Hersey, John Richard

Hersey, John Richard hûrˈsē [key], 1914–93, American author, b. China, grad. Yale, 1936, where he later taught writing (1965–84); studied Cambridge. Reflecting his experiences as a war correspondent in World War II, many of his writings are concerned with the problem of intolerance and inhumanity. His first novel, A Bell for Adano (1944; Pulitzer Prize), depicts the American occupation of a rural town in war-torn Italy. Later novels include The Wall (1950), about the Jewish uprising in the Warsaw Ghetto against the Nazis and the first major book about the Holocaust; The War Lover (1959); The Child Buyer (1960); White Lotus (1965); Letter to the Alumni (1970); The Conspiracy (1972); and Antonietta (1991).

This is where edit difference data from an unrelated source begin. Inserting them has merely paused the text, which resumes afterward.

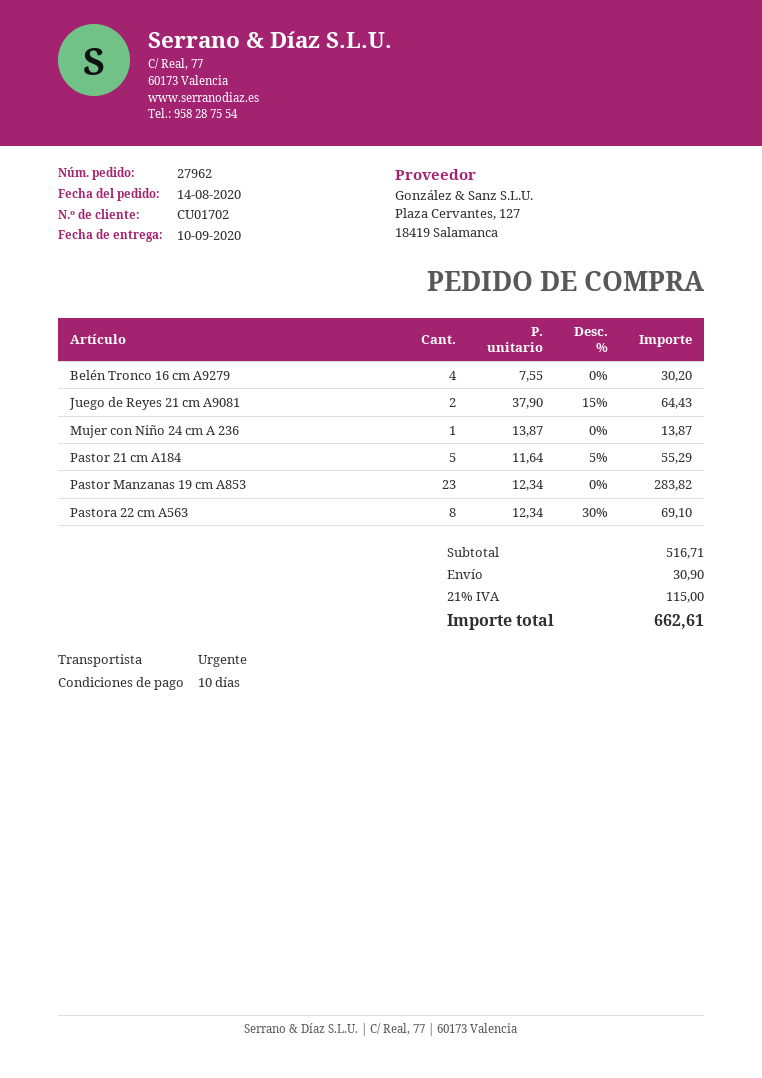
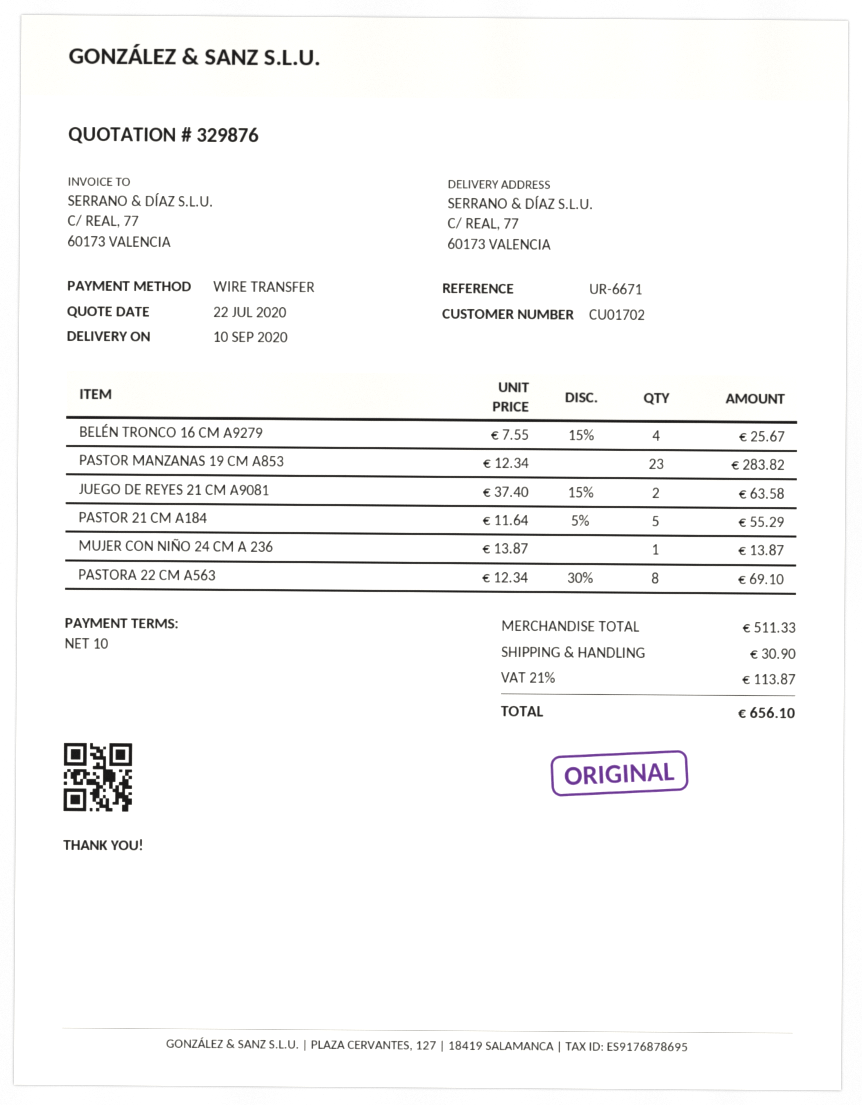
Belén Tronco 16 cm A9279: 4 x 7.55 = 30.20 -> 4 x 7.55 - 15% = 25.67
Juego de Reyes 21 cm A9081: 2 x 37.90 - 15% = 64.43 -> 2 x 37.40 - 15% = 63.58
subtotal: 516.71 -> 511.33
tax: 21% = 115.00 -> 21% = 113.87
total: 662.61 -> 656.10

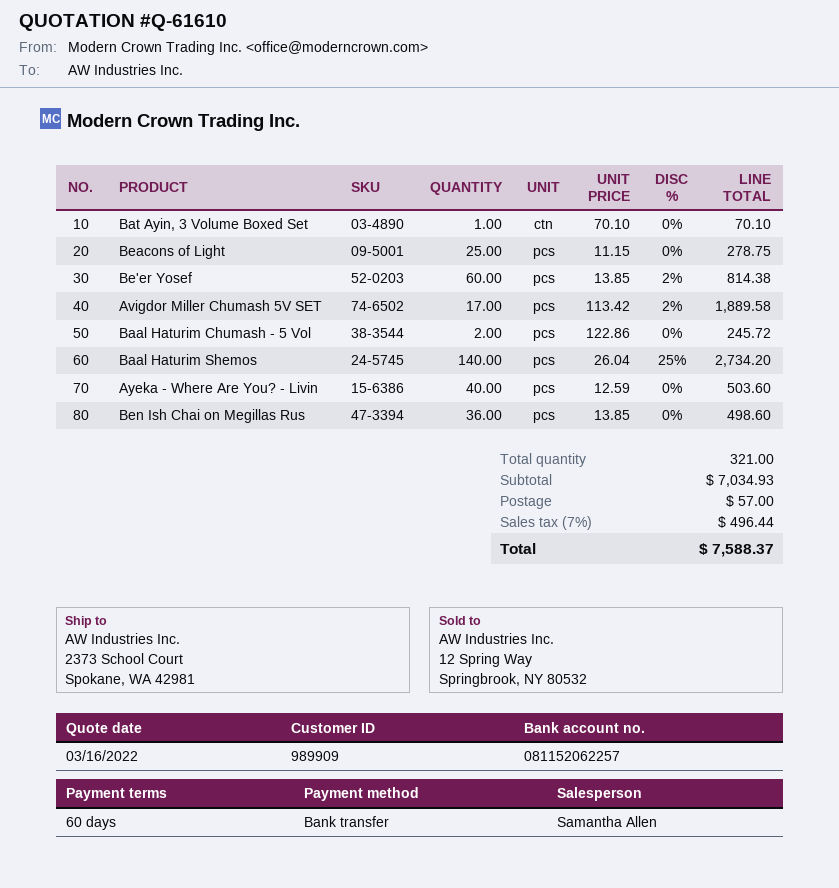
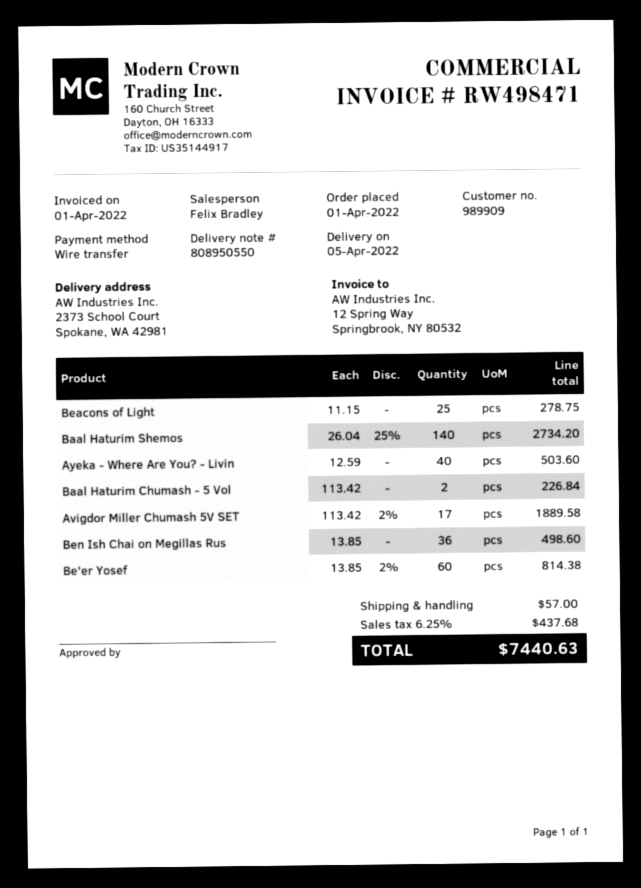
sales rep: Samantha Allen -> Felix Bradley
Bat Ayin, 3 Volume Boxed Set: 1 x 70.10 = 70.10 -> none
Baal Haturim Chumash - 5 Vol: 2 x 122.86 = 245.72 -> 2 x 113.42 = 226.84
tax: 7% = 496.44 -> 6.25% = 437.68
total: 7588.37 -> 7440.63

His nonfiction works, many originally written for The New Yorker magazine, include Hiroshima (1946), a powerful report of the effects of atomic bombing, often called the first nonfiction novel and probably his finest and most enduring work; a five-part profile of President Harry Truman; The Algiers Motel Incident (1968), concerning an occurrence in the 1967 Detroit race riot; and Blues (1987), about fishing. Collections of his short stories include Fling and Other Stories (1990) and his last, Key West Tales (1994). Hersey felt his true calling was fiction, but most critics and readers regard his narrative journalism as his finest work.

See biography by J. Treglown (2019); studies by D. Sanders (1967), N. L. Huse (1983), and L. M. M. Blume (2020).